Please chance me! [103.7/100 GPA, TO, Poli Sci/Public Policy] T20s, Ivies, Boston/DC schools, SUNYs, Macaulay Honors

Female, White, at a large arts-designated public school, doesn’t qualify for financial aid
Major: Political Science/Public Policy
GPA: 103.7/100 Decile 1
SAT: Test optional (1340)
Honors Program at High School
Coursework: APUSH 5, APWH 4, AP Psych 3, AP Lang 4
Rest of classes were Honors/Advanced
Senior Year- AP Gov, AP Lit, APES, AP Calc AB, and AP Bio
(In school) Extracurriculars:
Coordinates a student teaching program
Section Leader of the most advanced concert band in school
Section Leader of Marching band
secretary of NHS
Made an opportunity bulletin for internships/jobs for my school
1st chair for Spring Musical Pit
1st chair for student-made production pit

Out of School
Interned at a state-level government official’s office through a selective program (paid)
Summer program for voting advocacy (3% acceptance) (paid)
Hosted Voter registration event at High School bc of that program
All-Expenses-Paid Korea study tour program (Super selective)
Senior fellow position at a nonprofit’s youth policy research fellowship
NYU High School Law Institute
Interned at Lawyers Association
Interned at local non profit
College Fly-in at Trinity College
My absolute dream schools are Barnard, Cornell, Columbia, and Macaulay Honors College (Hunter)
I’m also applying to Boston College, Boston University, Northeastern, American University, GWU, Rutgers Honors College, Binghamton, Trinity, Fordham, NYU, Tufts, and a bunch of other SUNYS and CUNYs
I’m just curious if anyone has any predictions or advice on my overall college list. Thank you to everyone who answers I really appreciate this!

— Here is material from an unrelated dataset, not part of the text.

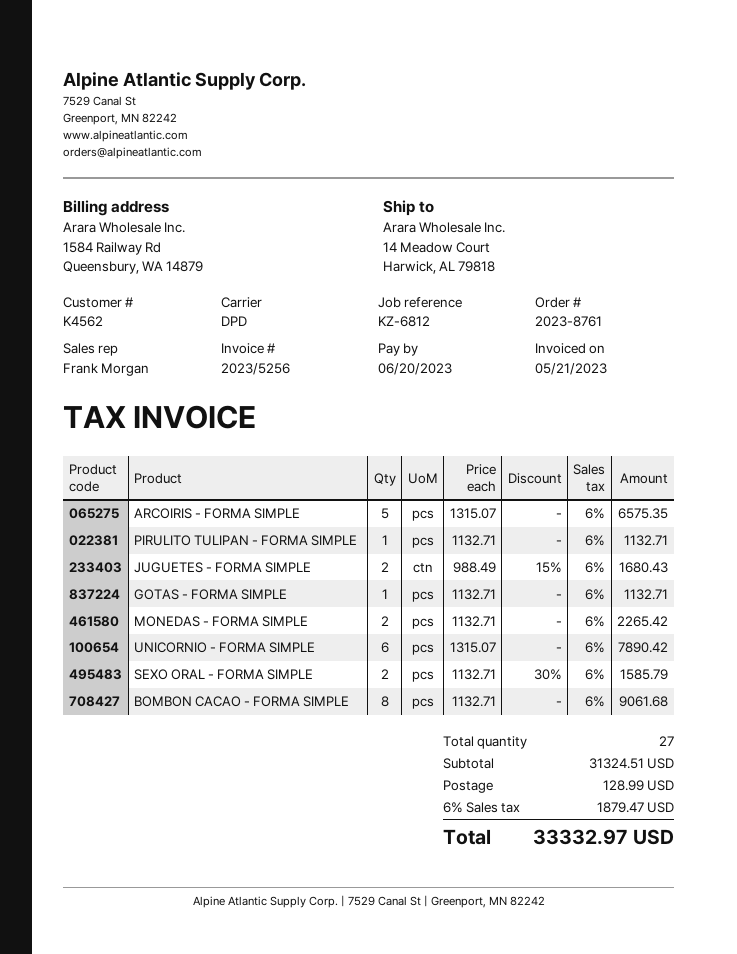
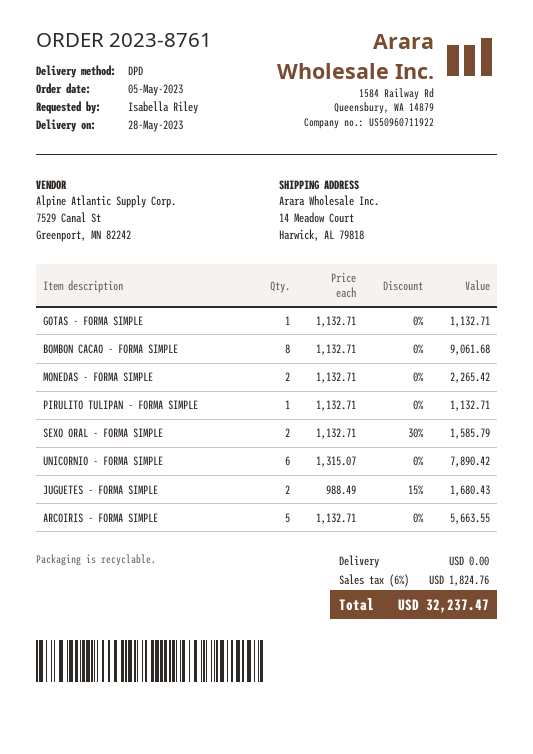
ARCOIRIS - FORMA SIMPLE: 5 x 1315.07 = 6575.35 -> 5 x 1132.71 = 5663.55
shipping: 128.99 -> 0.00
tax: 6% = 1879.47 -> 6% = 1824.76
total: 33332.97 -> 32237.47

So you don’t qualify for aid - but had a fly in?

So most of these schools are $80K+ - your family doesn’t have issue spending even though you can go to fine schools for the major for much less?

You’ll have a good shot at some of the schools - Bing, Rutgers and other SUNYs/CUNYs - the rest will be hard but AU and GW, make sure to demonstrate a lot of interest. Trinity and Fordham should happen too.

Best of luck.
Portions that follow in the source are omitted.